El cuerpo quedó torcido sobre la alfombra, sucio de sangre, labios rotos que mostraban dientes. Limpió la regla T con una toalla de papel, luego la restregó en el fregadero de la cocina con jabón y lana de acero, la secó y la colgó. Sacó una hoja de papel de dibujar, la puso en el suelo, hizo rodar el cuerpo hasta colocarlo encima sin derramar una gota de sangre en la alfombra. Levantó el cuerpo en el papel, lo llevó al patio y de allí a la sección sin techar, abriendo las puertas con el hombro. Miró por encima del muro. Dos pisos más abajo, techo de cemento, respiraderos, nadie miraba. Estiró los brazos, dejó que el perro se deslizase fuera del papel, girando mientras caía. Chocó contra uno de los respiraderos, rebotó, una mancha roja. Volvió adentro con el papel, vertió la sangre en el sumidero, luego echó el papel en el incinerador.
Había salpicaduras de sangre en la alfombra, las patas de la mesa de dibujo, el armario, las perneras del pantalón. Las limpió con toallas de papel y agua caliente. Se sacó todas las ropas, las examinó cuidadosamente, las restregó en el fregadero, luego las puso en la máquina de lavar. Lavó el fregadero, se frotó de arriba abajo con desinfectante, y se volvió a vestir. Entró en el silencioso apartamento de Sam, y cerró la puerta. Pasó junto a la planta de la maceta, el cuadro rojo y amarillo de la pared, entre los muebles acolchados, salió al techo, dejando la puerta abierta. Luego volvió por el patio, cerrando puertas.
Una pena. Que tal quedarían ahora unos pececitos de colores.

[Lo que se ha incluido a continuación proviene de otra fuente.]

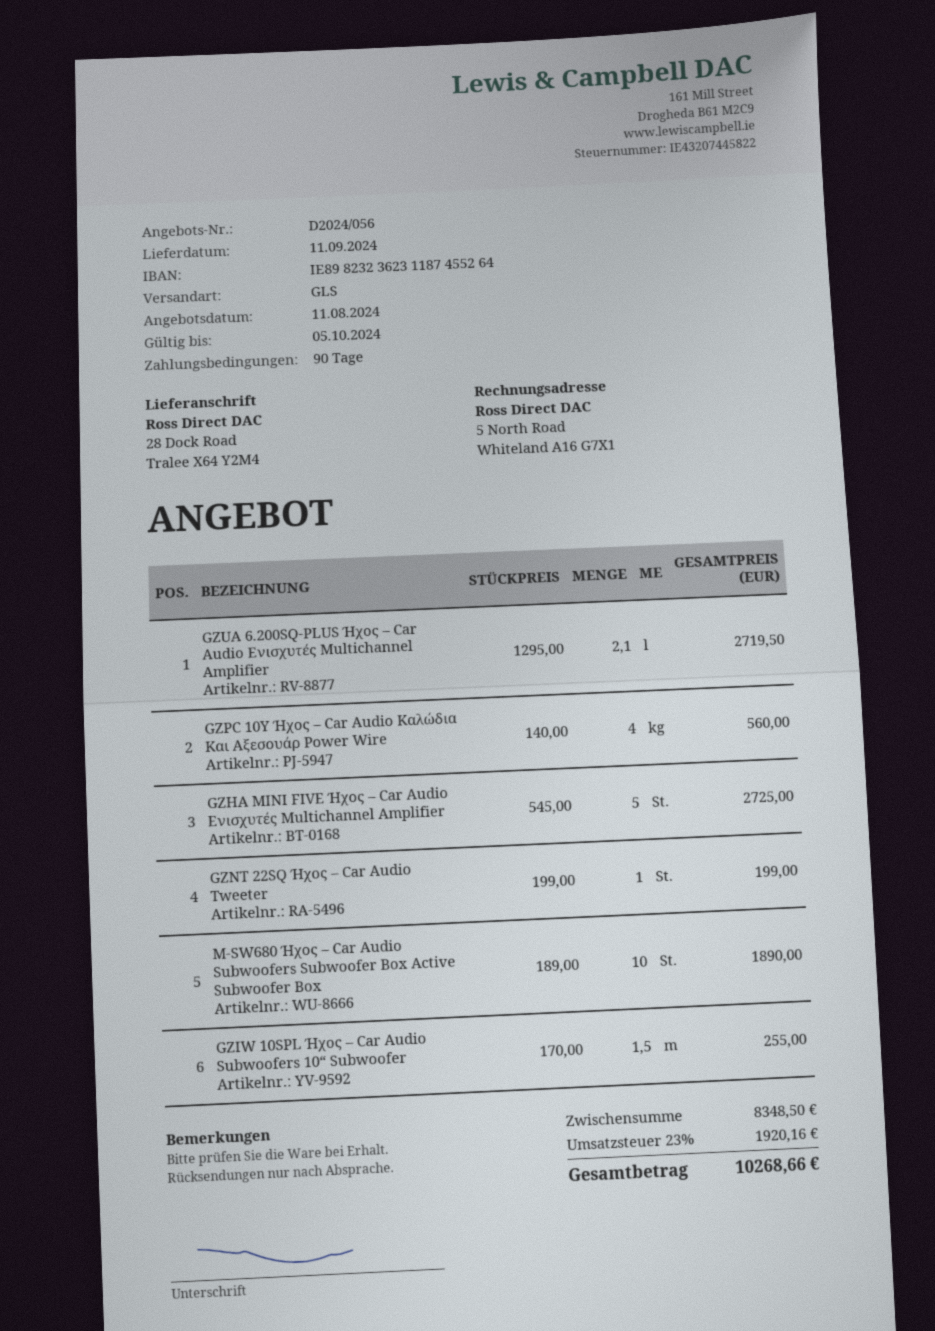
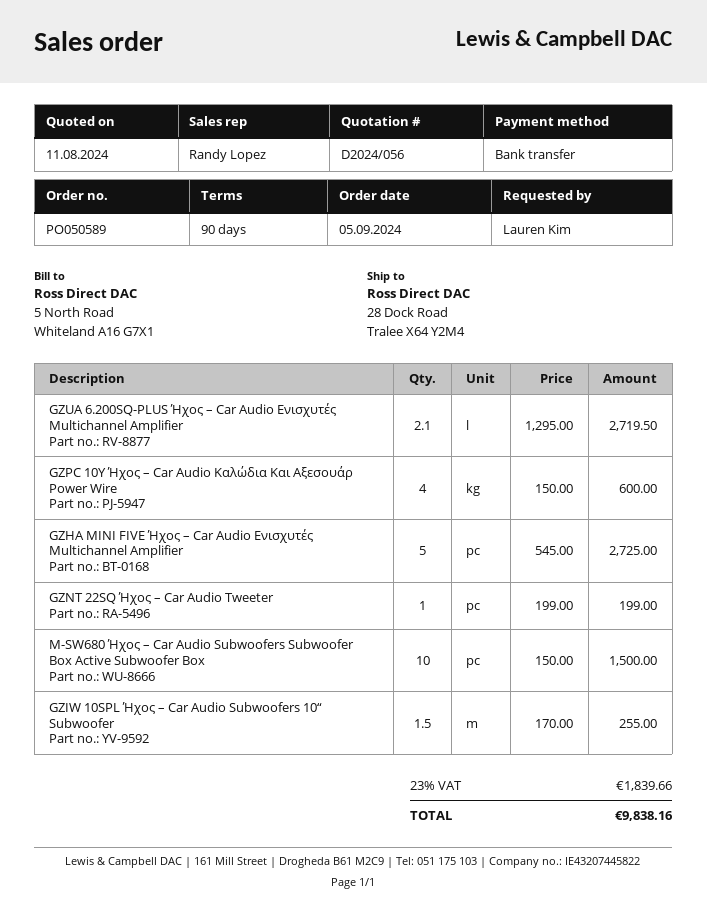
GZPC 10Y Ήχος – Car Audio Καλώδια Και Αξεσουάρ Power Wire: 4 x 140.00 = 560.00 -> 4 x 150.00 = 600.00
M-SW680 Ήχος – Car Audio Subwoofers Subwoofer Box Active Subwoofer Box: 10 x 189.00 = 1890.00 -> 10 x 150.00 = 1500.00
tax: 23% = 1920.16 -> 23% = 1839.66
total: 10268.66 -> 9838.16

Se sentó en la mesa de dibujo. Adentro todo funcionaba limpia y fríamente. Le volvió a la mente el sueño de esa mañana, el último, cuando ya estaba tratando de despertar: riñones resbaladizos pulmones grises reventados sangre y pelo cuerdas de tripas cubiertas por grasa amarilla que salía y corría oh dios el hedor como el aliento de la boca de una cloaca ningún sonido en ninguna parte y trató de pintar una raya amarilla en el resbaladizo del estercoagujero y
Comenzó a pasar a tinta el dibujo, primero con una pluma fina de acero, luego con un pincel de nylon. Su tacón resbaló y caía no podía parar caía en una viscosa y abultada blandura más alta que su barbilla más alta y no se podía mover paralizado y quiso gritar quiso gritar quiso gritar
El explorador subía por la pendiente de un cráter con los miembros de manipulación recogidos, la cabeza ladeada hacia arriba. Más allá, el distante muro anular del horizonte, el cielo negro, las estrellas como puntas de alfileres. Y él estaba allí, pero la distancia todavía no era suficiente, porque la Tierra colgaba allá arriba como una fruta podrida, cubierta de moho azul, arrugada, hormigueante, purulenta y viva.